EXERCISE DIRECTIONS: Report the number of lines in these entries that contain "bottom". Write only the number.

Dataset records
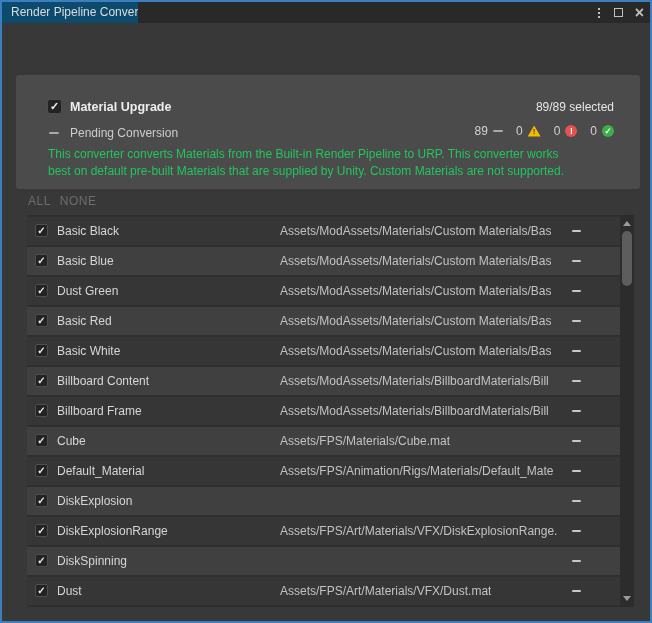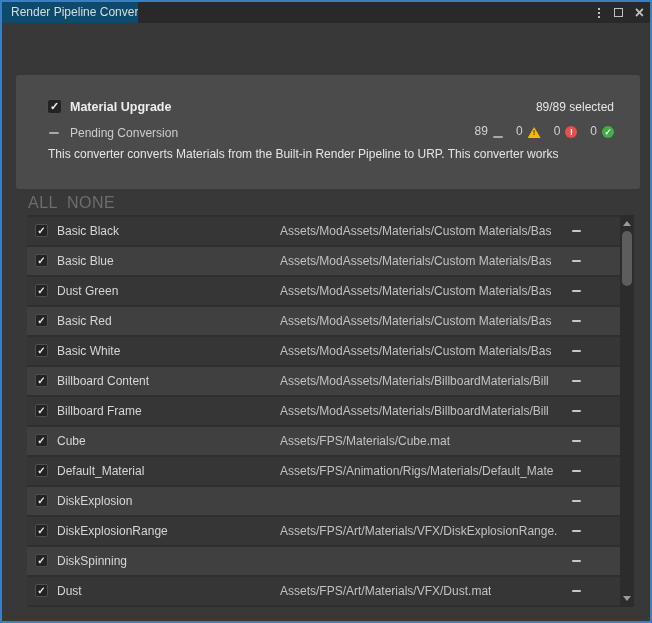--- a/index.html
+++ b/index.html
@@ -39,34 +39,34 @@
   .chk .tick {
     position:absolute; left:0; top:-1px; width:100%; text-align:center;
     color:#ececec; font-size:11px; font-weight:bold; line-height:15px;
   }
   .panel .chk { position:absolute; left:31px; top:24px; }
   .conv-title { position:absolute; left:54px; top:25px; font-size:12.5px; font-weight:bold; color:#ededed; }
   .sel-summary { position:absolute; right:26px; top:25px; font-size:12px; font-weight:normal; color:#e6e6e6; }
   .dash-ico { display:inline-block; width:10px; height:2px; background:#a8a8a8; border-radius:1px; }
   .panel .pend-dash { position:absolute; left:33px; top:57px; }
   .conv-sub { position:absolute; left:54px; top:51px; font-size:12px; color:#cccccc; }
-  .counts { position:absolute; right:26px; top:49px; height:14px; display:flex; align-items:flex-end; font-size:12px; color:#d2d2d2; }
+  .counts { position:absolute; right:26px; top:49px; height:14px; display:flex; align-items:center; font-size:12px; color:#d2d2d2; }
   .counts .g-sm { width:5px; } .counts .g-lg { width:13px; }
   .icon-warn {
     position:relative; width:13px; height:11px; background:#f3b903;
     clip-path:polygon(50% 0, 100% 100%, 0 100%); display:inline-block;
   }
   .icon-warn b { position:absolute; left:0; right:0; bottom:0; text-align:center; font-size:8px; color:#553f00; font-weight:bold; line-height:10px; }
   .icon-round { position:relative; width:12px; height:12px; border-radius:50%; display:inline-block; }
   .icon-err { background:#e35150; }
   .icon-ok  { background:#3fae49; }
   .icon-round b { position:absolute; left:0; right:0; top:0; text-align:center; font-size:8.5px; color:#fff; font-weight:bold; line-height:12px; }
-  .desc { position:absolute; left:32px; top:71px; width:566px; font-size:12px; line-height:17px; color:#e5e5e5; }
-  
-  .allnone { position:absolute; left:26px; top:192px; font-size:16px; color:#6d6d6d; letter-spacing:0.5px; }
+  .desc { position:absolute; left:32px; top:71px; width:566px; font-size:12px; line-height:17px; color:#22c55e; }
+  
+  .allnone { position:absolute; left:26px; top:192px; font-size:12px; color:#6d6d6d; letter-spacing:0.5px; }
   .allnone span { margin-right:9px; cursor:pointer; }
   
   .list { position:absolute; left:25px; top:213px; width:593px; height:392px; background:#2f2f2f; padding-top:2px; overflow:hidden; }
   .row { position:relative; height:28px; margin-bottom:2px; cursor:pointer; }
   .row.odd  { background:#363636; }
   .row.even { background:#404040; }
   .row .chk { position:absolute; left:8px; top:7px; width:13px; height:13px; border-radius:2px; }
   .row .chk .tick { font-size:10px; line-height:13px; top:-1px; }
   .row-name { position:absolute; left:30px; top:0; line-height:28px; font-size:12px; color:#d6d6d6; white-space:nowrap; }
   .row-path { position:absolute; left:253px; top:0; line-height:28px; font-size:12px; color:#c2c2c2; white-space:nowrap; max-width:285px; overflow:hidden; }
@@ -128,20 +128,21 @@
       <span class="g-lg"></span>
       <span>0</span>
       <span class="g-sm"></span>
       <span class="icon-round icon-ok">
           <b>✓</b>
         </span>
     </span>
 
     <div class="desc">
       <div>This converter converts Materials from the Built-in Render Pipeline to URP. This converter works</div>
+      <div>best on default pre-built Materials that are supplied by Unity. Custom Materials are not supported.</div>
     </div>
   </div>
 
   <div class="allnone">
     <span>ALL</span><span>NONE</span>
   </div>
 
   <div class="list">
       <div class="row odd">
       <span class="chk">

TASK RESULT: 2